**WORK INSTRUCTIONS**
Keep only the lines that hold the string "cursor", filtering out the rest of the entries below.
--- SOURCE INFORMATION Enclosed Below ---
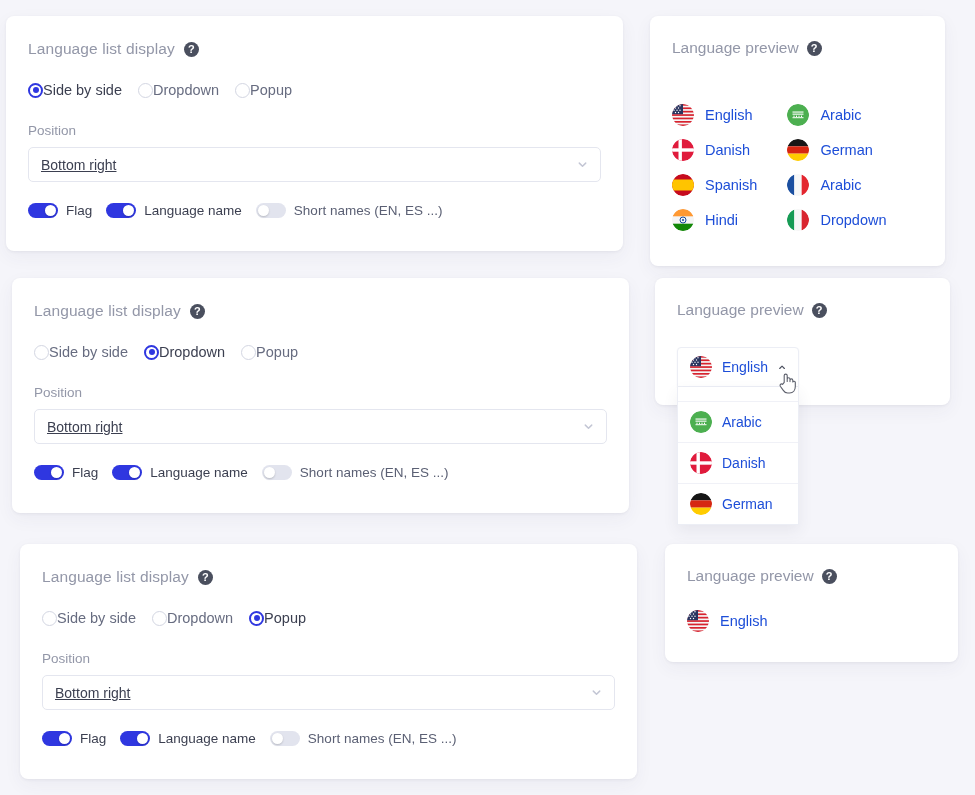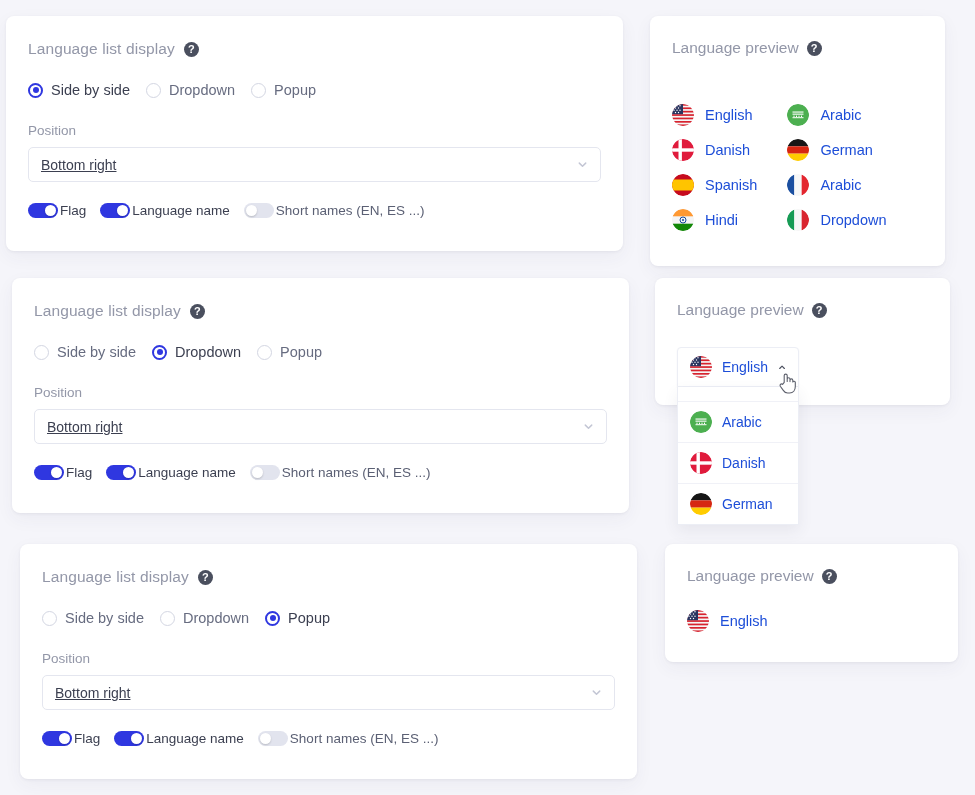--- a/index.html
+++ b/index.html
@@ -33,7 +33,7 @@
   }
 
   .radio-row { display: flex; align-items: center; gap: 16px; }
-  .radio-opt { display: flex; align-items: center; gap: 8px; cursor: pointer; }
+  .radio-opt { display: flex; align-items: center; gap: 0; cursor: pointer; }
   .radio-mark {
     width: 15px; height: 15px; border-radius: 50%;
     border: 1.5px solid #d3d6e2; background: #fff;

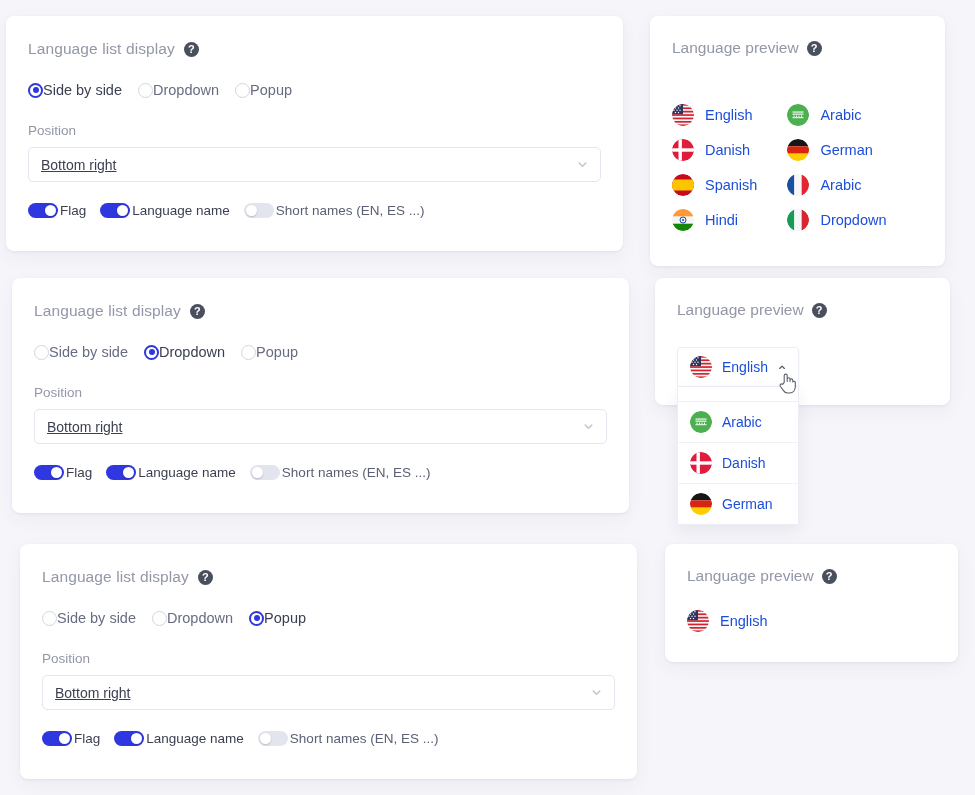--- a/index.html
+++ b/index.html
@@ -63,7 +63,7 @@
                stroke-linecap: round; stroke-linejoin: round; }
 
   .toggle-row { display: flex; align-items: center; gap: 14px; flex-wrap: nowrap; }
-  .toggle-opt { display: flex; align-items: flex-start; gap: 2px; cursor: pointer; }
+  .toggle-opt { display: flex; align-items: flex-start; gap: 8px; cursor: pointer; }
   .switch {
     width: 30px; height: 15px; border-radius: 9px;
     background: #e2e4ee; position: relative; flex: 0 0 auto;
--- End of Enclosed SOURCE INFORMATION ---
**OUTPUT OF THE TASK**
-  .radio-opt { display: flex; align-items: center; gap: 8px; cursor: pointer; }
+  .radio-opt { display: flex; align-items: center; gap: 0; cursor: pointer; }
-  .toggle-opt { display: flex; align-items: flex-start; gap: 2px; cursor: pointer; }
+  .toggle-opt { display: flex; align-items: flex-start; gap: 8px; cursor: pointer; }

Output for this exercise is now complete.